0 user:root rwxpdDaARWcCos full_set rd(acl,att,xatt) wr(acl,att,xatt,own) add(fi,sdir) del(yes,child) x, s file,dir allow delete
1 everyone@ rwxpdDaARWcCos full_set rd(acl,att,xatt) wr(acl,att,xatt,own) add(fi,sdir) del(yes,child) x, s file,dir allow delete
 

gea

Well-Known Member
Dec 31, 2010
3,141
1,182
113
DE
I have not tried AFP for quite sime time (It is EoL, Apple switched to SMB as default protocol).
Only use case is time machine where using SMB shares is not yet supported per default.

The usual way to setup with napp-it was
- install netatalk via the maawi repository via wget -O - www.napp-it.org/afp | perl
- set nbmand of the afp filesystem to off and aclinherit + aclmode to pass-through (is the default)
- share the filesystem via napp-it, menu ZFS filesystems (use menu set en in About > Settings)

You can use local users to access the share but be aware that AFP permissions are not compatible to AD permisisons.
 
Last edited:

Chrisswain

New Member
Jul 12, 2016
7
0
1
50
Thanks Gea, Thats what I have done and i can connect to afp://ip and write to the share but Timemachine give me a The operation couldn't be completed. (OSStatus error 2.)
 

gea

Well-Known Member
Dec 31, 2010
3,141
1,182
113
DE
The error seems related to permission problems
Have you set everyone@ recursively to the shared filesystems and everything below?

(You are not allowed to restrict on the root folder)
 

gea

Well-Known Member
Dec 31, 2010
3,141
1,182
113
DE
napp-it Menu ZFS filesystems, click on a filesystem row under "Folder ACL"
You see a listing of permissions. below the listing is "reset ACL"

Set to modify, recursive
 

natkin

New Member
Jul 14, 2016
15
1
3
This is my current afp.conf
...
[TimeMachine]
time machine = yes
path=/LRS/TimeMachine
valid users = @lrs
#200 GB (units of MB)
vol size limit = 204800
I recommend you also add the following to your [TimeMachine] configuration:
Code:
vol dbpath = /LRS/TimeMachine
That way, netatalk will store the .AppleDB metadata in the same path along with the Time Machine sparsebundles.
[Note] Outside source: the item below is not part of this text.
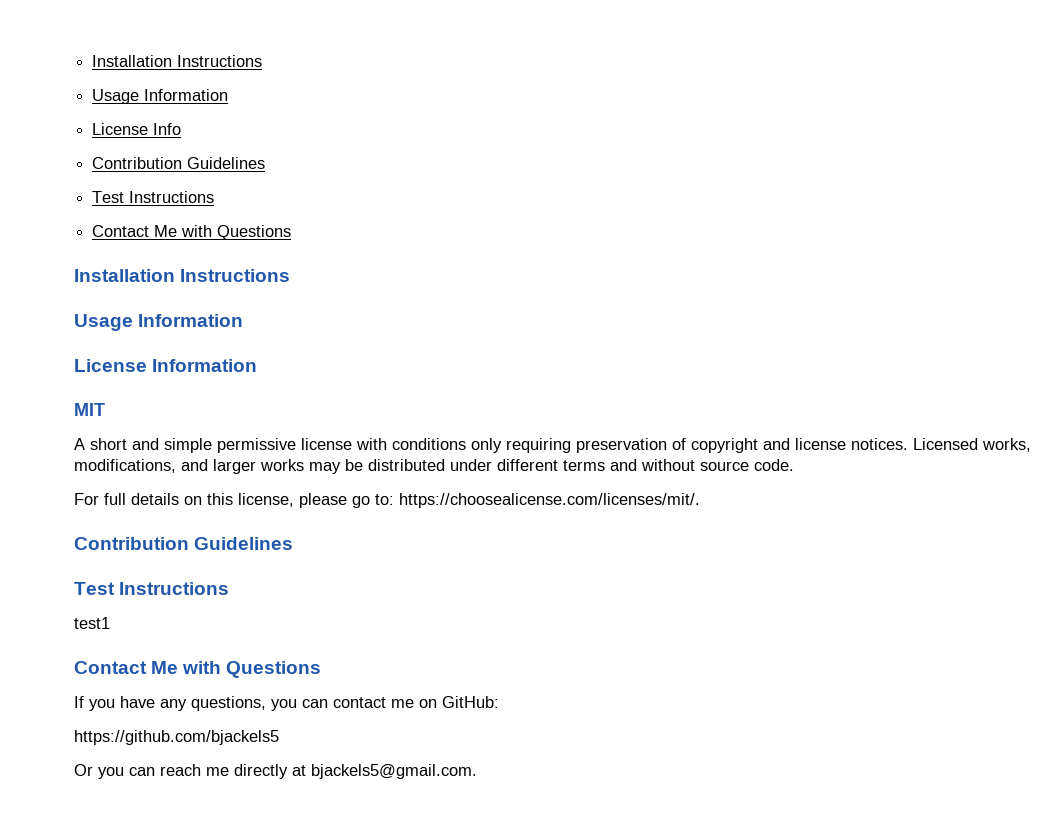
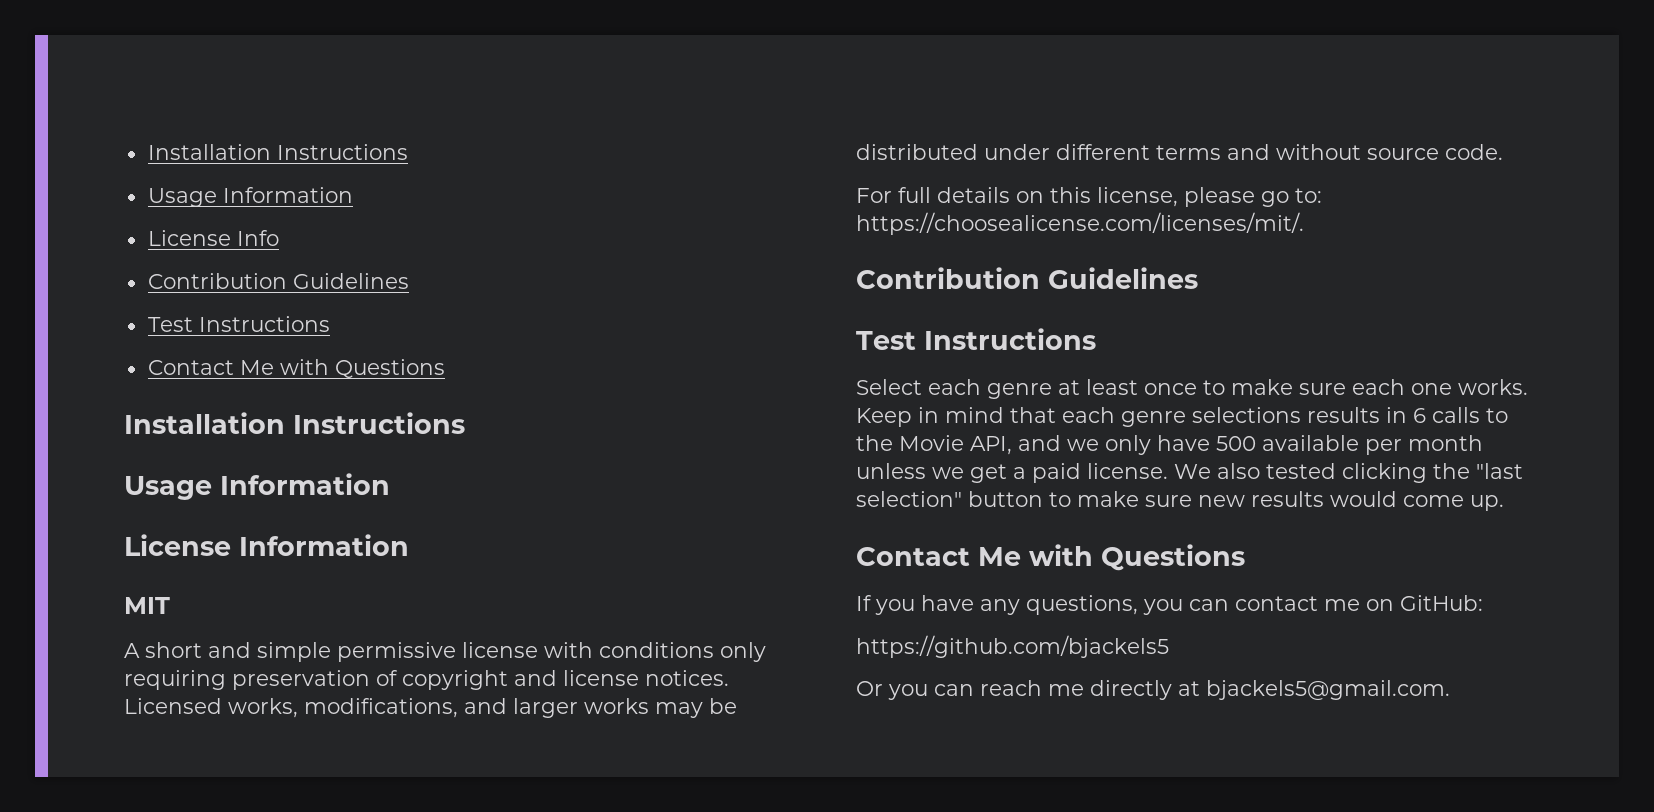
[74,617,110,629] test1 -> [856,379,1528,399] [856,407,1508,427] [856,435,1483,455] [856,463,1523,483] [856,491,1504,511] Select each genre at least once to make sure each one works. Keep in mind that each genre selections results in 6 calls to the Movie API, and we only have 500 available per month unless we get a paid license. We also tested clicking the "last selection" button to make sure new results would come up.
You should then set up zfs-snapshot jobs on your /LRS/TimeMachine dataset, and if a sparsebundle is intermittently corrupted by Time Machine (it does happen!), then you can zfs-rollback both the data and the netatalk metadata together. When rolling back, you should disable netatalk first, and then re-enable afterward.
 

natkin

New Member
Jul 14, 2016
15
1
3
I can still see shares and work with them via afp:/ip but still get time machine oss2 error
One thing possibly to confirm—you tested afp:// access and directory and file creation in Finder using the same account as used by Time Machine? I.e., the same account/password as stored in Keychain Access for Kind "Time Machine Password" and for Name (e.g.,) "<hostname>._afpovertcp._tcp.local."?